Ayesha makes the final call, which connects, but only the muffled voices of several men can be heard. A man she identifies as Akram can be heard saying, “I am not involved”. Seconds later, a gunshot is heard, then a man groaning, then another shot. Ayesha and her daughters start wailing on the other end of the line.

As the family continue shouting for Akram to answer, other voices can be made out over the noise of a blazing siren. “Take out the bullets,” one says. An order is given to scatter empty cartridges at the scene. “Have his hands been untied?” another voice asks.

The content of the tapes, and Ayesha’s accusations that her husband’s death was a “planned murder”, were reported on the front page of the national Daily Star newspaper and have sparked debate in Bangladesh over the country’s recently launched narcotics crackdown.

Bangladeshi police have shot dead at least 131 suspected drug dealers in the past three weeks according to local media estimates, in response to what authorities say is a thriving trade in illegal drugs, particularly methamphetamine pills known as yaba.

Police have characterised the killings as nighttime shootouts and claimed weapons and drugs were recovered from most of the bodies. More than 10,000 people have been arrested as part of the campaign.

But human rights activists and several families of those killed have questioned the police version of events, arguing their relatives never touched drugs or were killed as part of a campaign of harassment against political activists in the lead up to national elections this year.
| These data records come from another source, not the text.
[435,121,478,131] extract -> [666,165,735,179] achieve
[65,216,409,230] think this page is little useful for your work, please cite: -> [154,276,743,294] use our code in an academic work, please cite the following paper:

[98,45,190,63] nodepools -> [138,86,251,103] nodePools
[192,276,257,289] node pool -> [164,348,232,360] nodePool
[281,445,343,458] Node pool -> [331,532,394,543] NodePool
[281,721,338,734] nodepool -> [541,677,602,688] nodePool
The son-in-law of one victim, Shukur Ali, last week told the Guardian that plainclothes officers had arrested the man the same evening he was allegedly killed in a gunfight with police.
AKM Wahiduzzaman, a leader in the opposition Bangladesh National party, said about 15 of those killed so far had been members of his group.

The Daily Star’s website, which published clips of the phone recordings, was blocked for more than 18 hours by the Bangladesh telecommunications regulator at the weekend.
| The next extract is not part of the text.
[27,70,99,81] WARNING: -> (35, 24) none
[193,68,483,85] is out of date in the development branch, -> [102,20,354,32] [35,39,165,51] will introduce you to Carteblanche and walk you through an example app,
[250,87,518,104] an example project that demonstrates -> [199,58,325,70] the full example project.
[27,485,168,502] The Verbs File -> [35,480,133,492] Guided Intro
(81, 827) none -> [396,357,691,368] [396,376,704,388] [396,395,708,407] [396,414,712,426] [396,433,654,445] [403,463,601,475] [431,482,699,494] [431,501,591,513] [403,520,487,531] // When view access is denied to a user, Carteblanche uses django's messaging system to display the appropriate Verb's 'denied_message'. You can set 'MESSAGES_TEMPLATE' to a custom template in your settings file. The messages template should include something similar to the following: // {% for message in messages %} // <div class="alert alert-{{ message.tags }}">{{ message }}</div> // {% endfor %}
The government has defended the drugs crackdown but ordered a judicial inquiry after the release of the audio clips and conceded sometimes “mistakes” might be made.

“If anyone or some persons are found to have played a role with an ill motive in this case, they will face the court,” the Bangladesh home minister, Asaduzzaman Khan.

“People are happy with our anti-drug operations,” he added. “When the ordinary citizens are supporting this campaign we have no plan to bring it to a halt.”

Obaidul Quader, the road transport and bridges minister, said “one or two mistakes” might occur during such a sweeping police operation.

“We are not sure as yet if any innocent person has been killed during this [Akramul Haque] operation,” he said on Tuesday. “Only after investigation we can be sure if the charge that some innocent people have been killed is true.”

The chairman of the country’s National Human Rights Commission said he had heard the tapes and was deeply concerned. “People should not be deprived of their rights that are guaranteed by our constitution and law,” Kazi Reazul Hoque said.

“The law enforcers have to work within the law to stop recurrence of such incidents. All incidents should be investigated properly.”

The European Union mission in Dhaka said in a statement on Tuesday: “We expect the authorities to ensure that all incidents involving the deaths of alleged criminal suspects are investigated fully in accordance with due processes.”

Last week the US ambassador to Dhaka, Marcia Bernicat, said she had also discussed the bloodshed in a meeting with the Bangladeshi home minister.

“Everyone in a democracy has a right to due process,” she told reporters after the meeting. “If there is a violent confrontation people may not survive that, but the goal should be zero tolerance, the goal should be to try and bring everyone to justice.”

Activist groups including Human Rights Watch have likened the campaign to the narcotics crackdown conducted by President Rodrigo Duterte in the Philippines, in which hundreds of alleged drug dealers have died at the hands of police in what critics say are extrajudicial killing.

Rab could not be reached for comment.